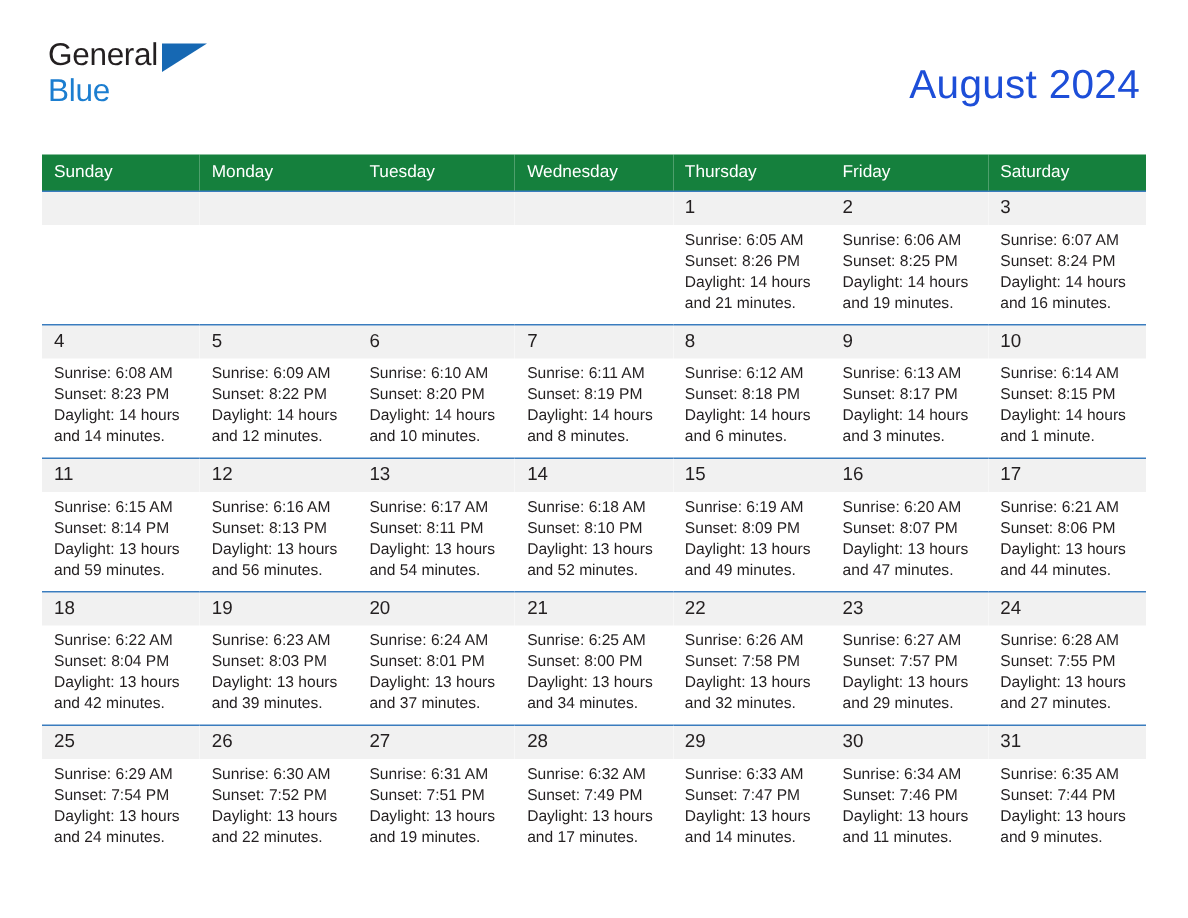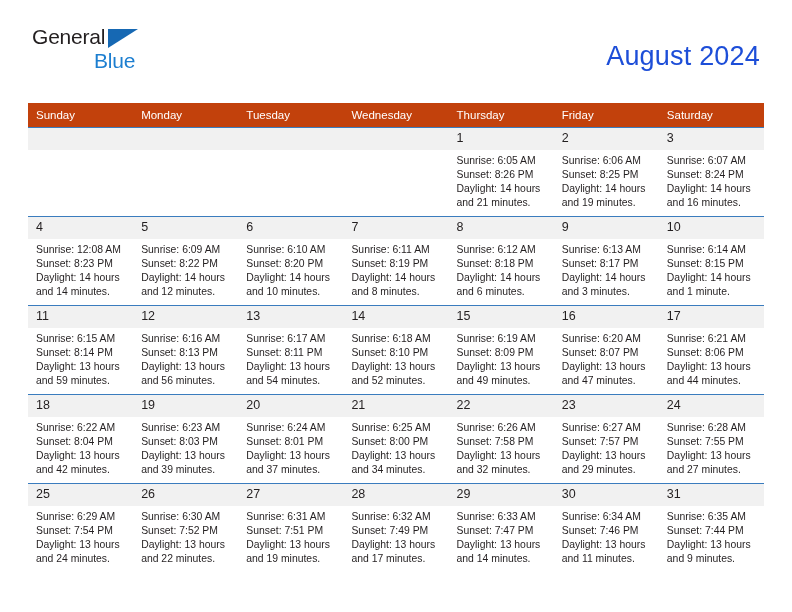--- a/index.html
+++ b/index.html
@@ -46,21 +46,20 @@
   .logo-tri {
     position: absolute;
     left: 76px;
     top: 3px;
     width: 0;
     height: 0;
     border-left: 30px solid #1668b3;
     border-bottom: 19px solid transparent;
   }
   .logo-row2 {
-    margin-left: 62px;
     margin-top: 1px;
     font-size: 21px;
     color: #1c7ed0;
     letter-spacing: -0.2px;
   }
   .title {
     position: absolute;
     right: 4px;
     top: 41px;
     font-size: 27px;
@@ -78,21 +77,21 @@
   
   .calendar {
     position: absolute;
     left: 28px;
     top: 103px;
     width: 736px;
     border-collapse: collapse;
     table-layout: fixed;
   }
   .calendar th {
-    background: #c2410c;
+    background: #15803d;
     color: #ffffff;
     font-size: 11.5px;
     font-weight: normal;
     text-align: left;
     padding: 6px 0 6px 8px;
     height: 11px;
   }
   .calendar td {
     vertical-align: top;
     padding: 0;
@@ -200,21 +199,21 @@
             <div>Daylight: 14 hours</div>
             <div>and 16 minutes.</div>
           </div>
         </td>
       </tr>
 
       <tr class="week">
         <td>
           <div class="daynum">4</div>
           <div class="cellbody">
-            <div>Sunrise: 12:08 AM</div>
+            <div>Sunrise: 6:08 AM</div>
             <div>Sunset: 8:23 PM</div>
             <div>Daylight: 14 hours</div>
             <div>and 14 minutes.</div>
           </div>
         </td>
         <td>
           <div class="daynum">5</div>
           <div class="cellbody">
             <div>Sunrise: 6:09 AM</div>
             <div>Sunset: 8:22 PM</div>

■ ■ ■

#### [ASSIGNMENT]
Using the data above, transcribe the lines that run from the line with "table-layout: fixed;" to the line with "-200,21 +199,21 @@", both ends kept, and output nothing else.

#### [SOLUTION BELOW]
     table-layout: fixed;
   }
   .calendar th {
-    background: #c2410c;
+    background: #15803d;
     color: #ffffff;
     font-size: 11.5px;
     font-weight: normal;
     text-align: left;
     padding: 6px 0 6px 8px;
     height: 11px;
   }
   .calendar td {
     vertical-align: top;
     padding: 0;
@@ -200,21 +199,21 @@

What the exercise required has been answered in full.